In the meantime, the mindfulness industry (yes, it’s prevalent enough as a product family and platform to call it an industry) peddles ‘meditation’ and ‘mindfulness’ that rely on people having the time, focus, and mental acuity to understand the basic principles and to apply them assiduously over a long enough period of time (thousands of hours) to internalise its benefits. Meditation can and does help, but needs profound practice. My own work at BioBeats and that of others tries to counter this by introducing biofeedback and data perspective into anxiety management : a form of digital therapeutics that we will need more of as we go deeper into crises (and back out of them).

But for digital therapeutics to work, we need to imbue the algorithms that enable our interventions with a sense of the human condition. This may seem like a facile aggrandising statement, but it’s a simple call to action: without understanding, at the emotional intelligence level, how humans process conflict and suffering, algorithms that hope to analyse mind and body data (psychometric, physiometric and cognitive) will need to understand how to speak their human clients, and even more importantly, when.

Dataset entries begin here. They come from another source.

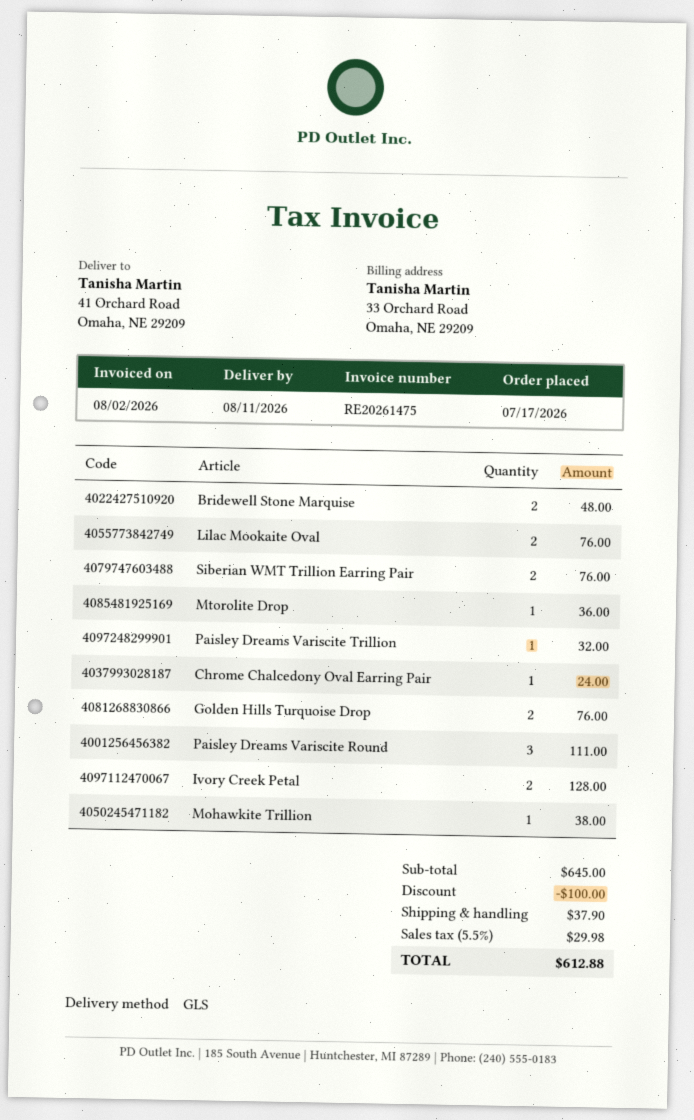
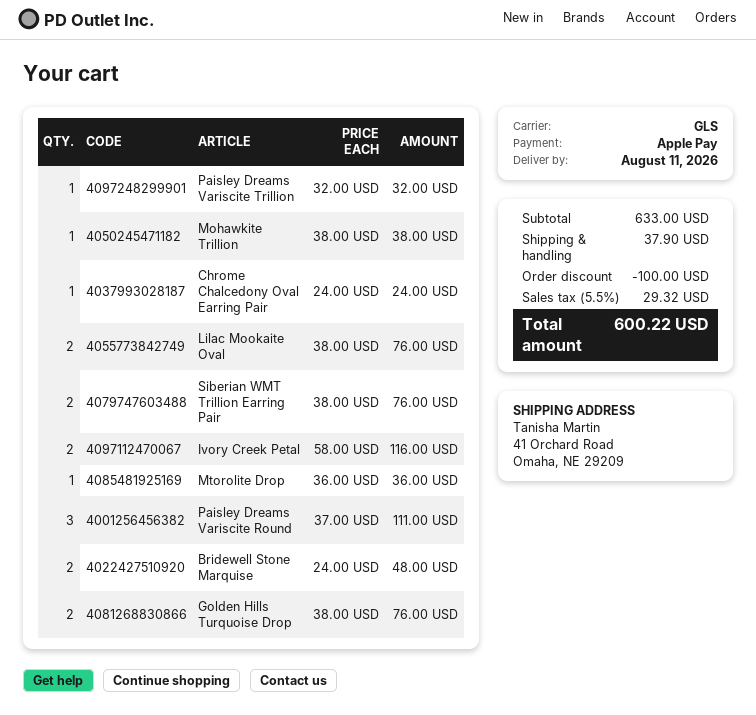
Ivory Creek Petal: 2 for 128.00 -> 2 for 116.00
subtotal: 645.00 -> 633.00
tax: 5.5% = 29.98 -> 5.5% = 29.32
total: 612.88 -> 600.22

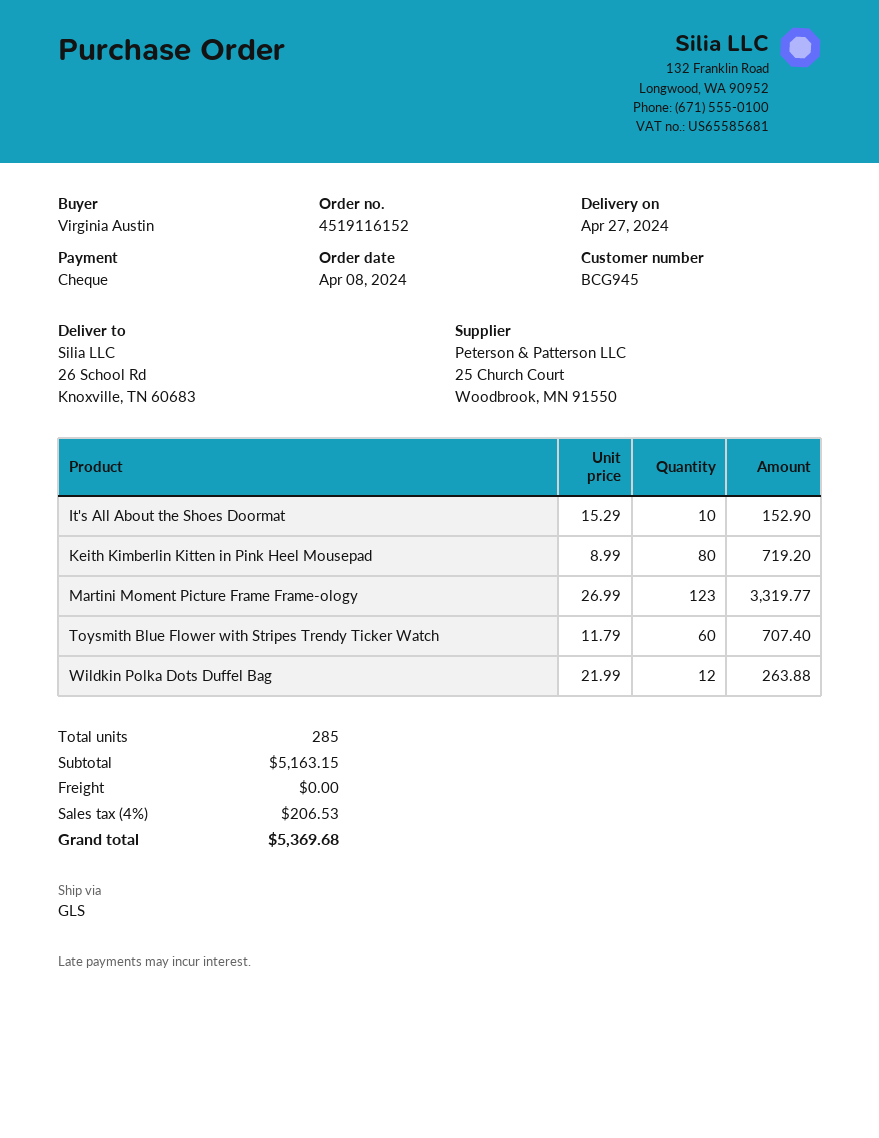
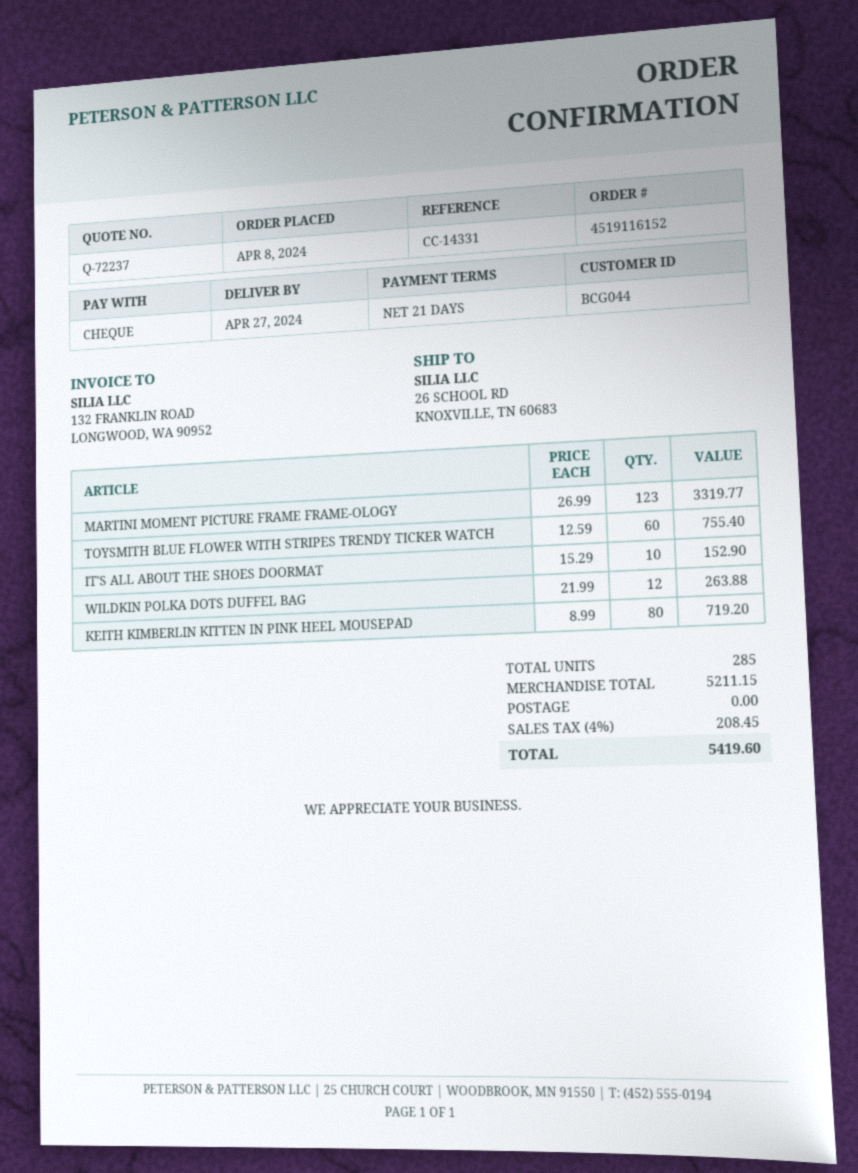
customer number: BCG945 -> BCG044
Toysmith Blue Flower with Stripes Trendy Ticker Watch: 60 x 11.79 = 707.40 -> 60 x 12.59 = 755.40
subtotal: 5163.15 -> 5211.15
tax: 4% = 206.53 -> 4% = 208.45
total: 5369.68 -> 5419.60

In Spike Jonze’s insightful movie, “Her”, Theodore (the lonely writer who buys a new AI operating system), at one point coos to the OS: “I love the way you look at the world”. This is what makes that OS (and its potentially disastrous implications for their relationship) useful: its perspective is finely attuned to that of its human client, from a phenomenological perspective. She tunes her perception to an understanding of the emotional landscape Theodore embodies.

This is called Affect Modelling, or simply Emotion Modelling, and has a long tradition in AI for games, and good overviews of the subject point at affective loops between AI and player that I believe we should be emulating in digital therapeutics.

Digital therapeutic AIs, and the machine learning models they feed on, such as the one we built here, need to understand how human beings feel in order to take us through this increasingly long, often turbulent life.

It’s only when we teach our nascent machine intelligences this sort of understanding that we will win over Xanax.